In September of 2020, the House took a vote to see if the political body would "accept a peaceful transition of power."  The result was overwhelming that with only five voting no, all others agreed they wanted a "peaceful transition of power."  So, no matter how much the public complains, if the courts don't get involved, we are stuck with the gradually increasing likelihood of becoming a Marxist nation.  If this was 1776 or 1861, the scenario would be quite different, but we live in an age where any more than simply complaining, marching and/or insulting, is unthinkable.  So, we descend into the Madness of that which is Marxism.


----------



## pknopp (May 18, 2021)

LuckyDuck said:


> pknopp said:
> 
> 
> > Some of us complain about violations of the Constitutional protections by those representing the government and are told to just suck it up and accept it and hope maybe at some point the courts will straighten it out.
> ...



 Extremism like what you show here is what is going to destroy the country. You don't even know what you are actually rambling about.


----------



## danielpalos (May 18, 2021)

Prof.Lunaphiles said:


> 9thIDdoc said:
> 
> 
> > Prof.Lunaphiles said:
> ...


There is nothing wrong with our federal Constitution it is clearly expressed and unambiguous in every way.  We could not do a better job today.  

Why do you believe you can improve on this:

We the People of the United States, in Order to form a more perfect Union, establish Justice, insure domestic Tranquility, provide for the common defence, promote the general Welfare, and secure the Blessings of Liberty to ourselves and our Posterity, do ordain and establish this Constitution for the United States of America.


----------



## Prof.Lunaphile (May 18, 2021)

danielpalos said:


> Prof.Lunaphiles said:
> 
> 
> > A Better Subdivisioning of the Three-part Model will Provide Better Checks & Balances
> ...


Then why do we accept that there are different interpretations by the Supreme Court Justices???
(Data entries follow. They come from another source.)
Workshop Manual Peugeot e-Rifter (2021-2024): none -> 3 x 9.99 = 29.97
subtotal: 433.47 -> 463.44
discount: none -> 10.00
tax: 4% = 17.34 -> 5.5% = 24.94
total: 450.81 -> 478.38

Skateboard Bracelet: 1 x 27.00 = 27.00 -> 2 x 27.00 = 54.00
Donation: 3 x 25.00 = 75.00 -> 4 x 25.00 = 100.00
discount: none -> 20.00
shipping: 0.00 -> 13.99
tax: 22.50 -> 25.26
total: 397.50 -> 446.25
How does that happen, if it is clearly expressed???


danielpalos said:


> Why do you believe you can improve on this:


Because modern technology provides for improvements.
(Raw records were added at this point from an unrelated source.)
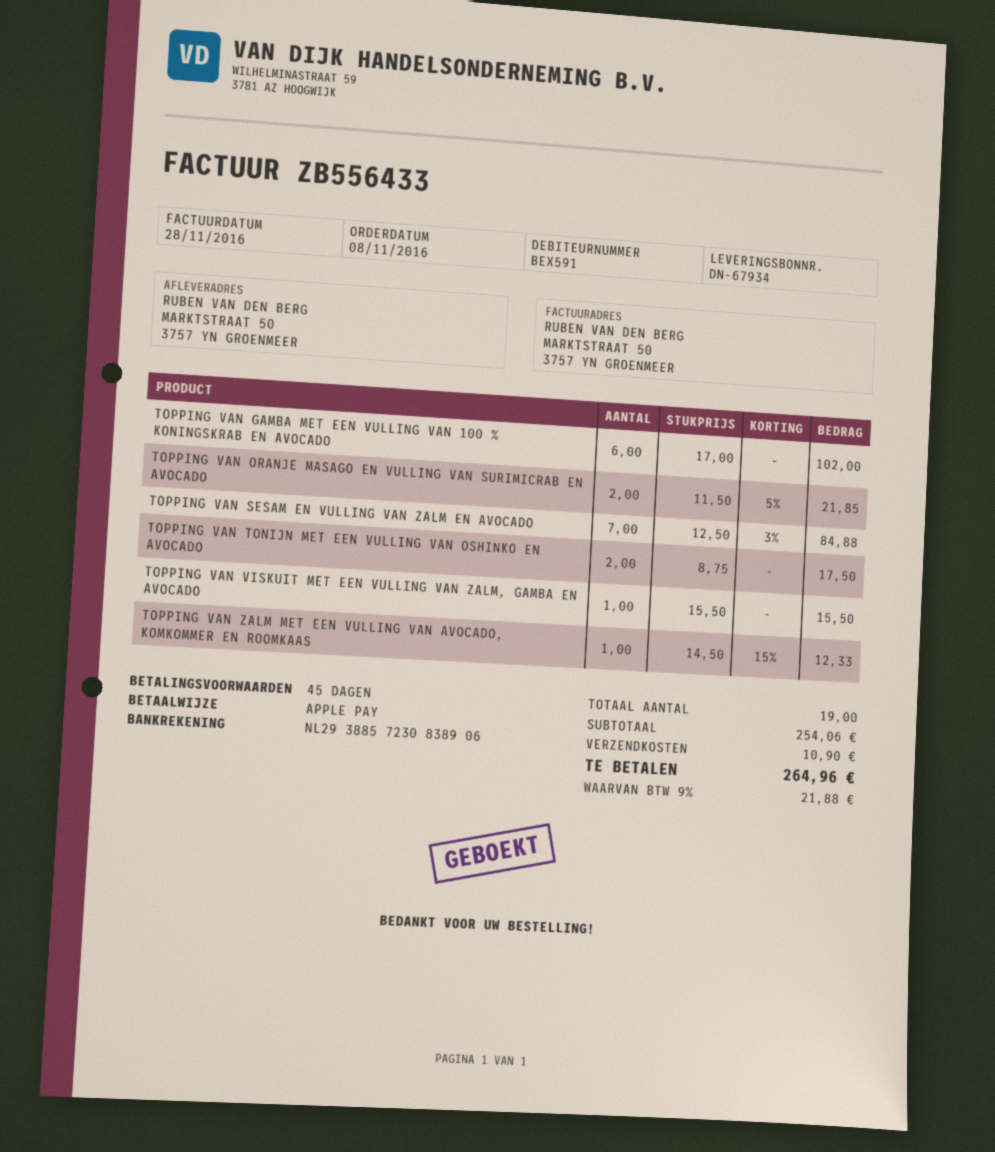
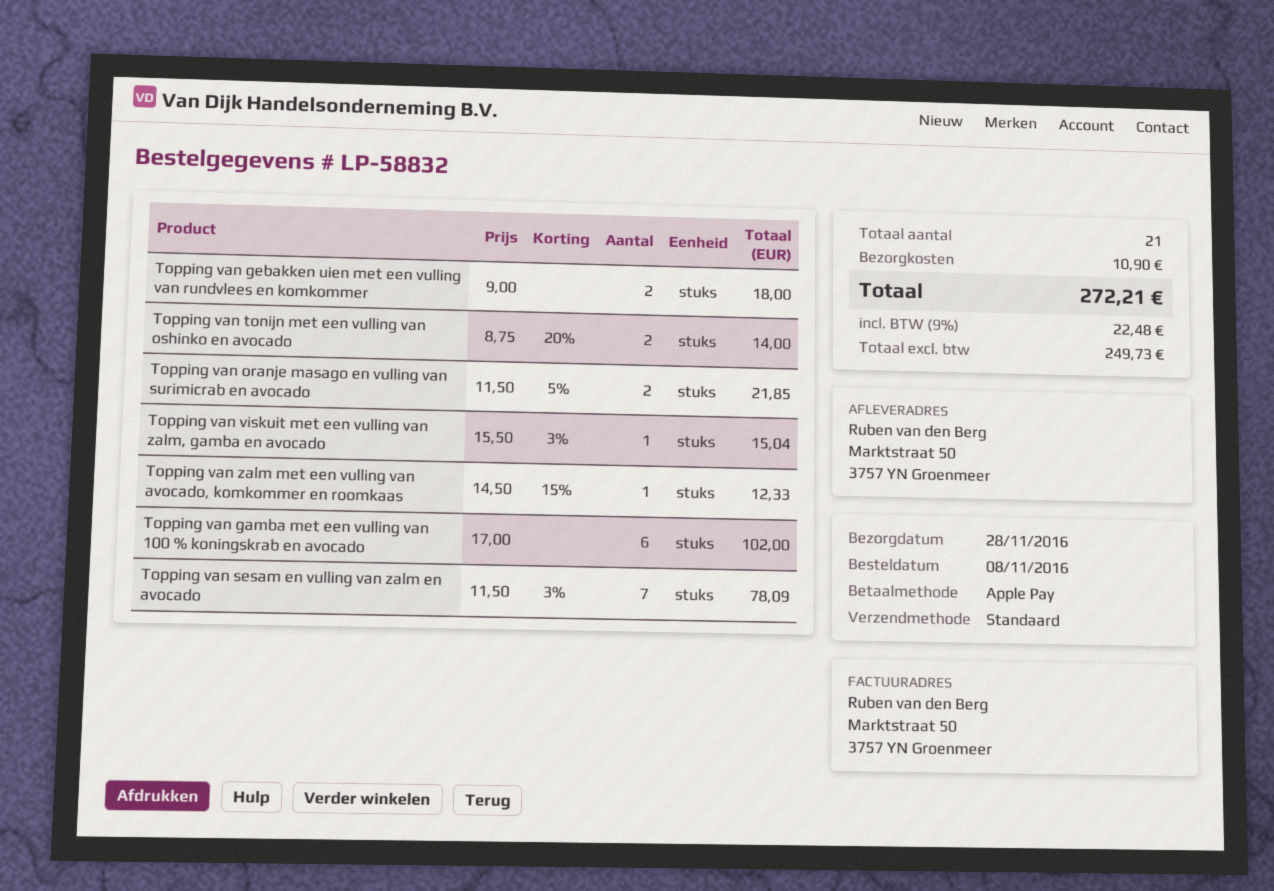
TOPPING VAN SESAM EN VULLING VAN ZALM EN AVOCADO: 7 x 12.50 - 3% = 84.88 -> 7 x 11.50 - 3% = 78.09
TOPPING VAN TONIJN MET EEN VULLING VAN OSHINKO EN AVOCADO: 2 x 8.75 = 17.50 -> 2 x 8.75 - 20% = 14.00
TOPPING VAN VISKUIT MET EEN VULLING VAN ZALM, GAMBA EN AVOCADO: 1 x 15.50 = 15.50 -> 1 x 15.50 - 3% = 15.04
Topping van gebakken uien met een vulling van rundvlees en komkommer: none -> 2 x 9.00 = 18.00
total quantity: 19 -> 21
tax: 9% = 21.88 -> 9% = 22.48
total: 264.96 -> 272.21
The great Thomas Jefferson wrote about it way back then, and nobody said the Constitution was perfect.



> Written in Stone Southeast Portico Jefferson Memorial:
> 
> "I am not an advocate for frequent changes in laws and constitutions, but laws and *institutions must go hand in hand with the progress of the human mind*. As that becomes more developed, more enlightened, as new discoveries are made, new truths discovered and manners and opinions change, with the change of circumstances, *institutions must advance also to keep pace with the times*. We might as well require a man to wear still the coat which fitted him when a boy as a civilized society to remain ever under the regimen of their barbarous ancestors."
> 
> -Excerpted from a letter to Samuel Kercheval, July 12, 1816.





danielpalos said:


> We the People of the United States, in Order to form a more perfect Union, establish Justice, insure domestic Tranquility, provide for the common defence, promote the general Welfare, and secure the Blessings of Liberty to ourselves and our Posterity, do ordain and establish this Constitution for the United States of America.


The problem is not the Preamble.

The problems are with the operations. The preamble is a diagnostic tool to evaluate the operations.


----------



## danielpalos (May 18, 2021)

Prof.Lunaphiles said:


> danielpalos said:
> 
> 
> > Prof.Lunaphiles said:
> ...


The operations should also be as fine and wonderful as our original Constitution and Bill of Rights.  

We should have never had a civil war over slavery.


----------



## 9thIDdoc (May 18, 2021)

It was written and enacted by people. People are human and less than perfect. That doesn't mean it requires any tampering with. But if it did need changing the methods for doing so are clearly described.


----------



## WinterBorn (May 18, 2021)

danielpalos said:


> Prof.Lunaphiles said:
> 
> 
> > 9thIDdoc said:
> ...



The US Constitution is fine.   It is the politicians, on both sides of the aisle, that have ignored it too often that are the problem.


----------



## Prof.Lunaphile (May 18, 2021)

WinterBorn said:


> The US Constitution is fine.   It is the politicians, on both sides of the aisle, that have ignored it too often that are the problem.


If “they are not following the Constitution,” that means the checks and balances do not work, because the checks and balances are supposed to prevent that, as well. The checks and balances do not work, and it is probably because the three-part separation theory is improperly deployed. The three-part separation theory is probably a valid theory, but if there is any error in its deployment, then the distribution of government powers is probably not balanced, and the checks on power are probably not in accordance with expectations. It is very unlikely that the checks and balances are going to work correctly if the separation of government is not properly constructed.


----------



## Prof.Lunaphile (May 18, 2021)

9thIDdoc said:


> It was written and enacted by people. People are human and less than perfect. That doesn't mean it requires any tampering with. But if it did need changing the methods for doing so are clearly described.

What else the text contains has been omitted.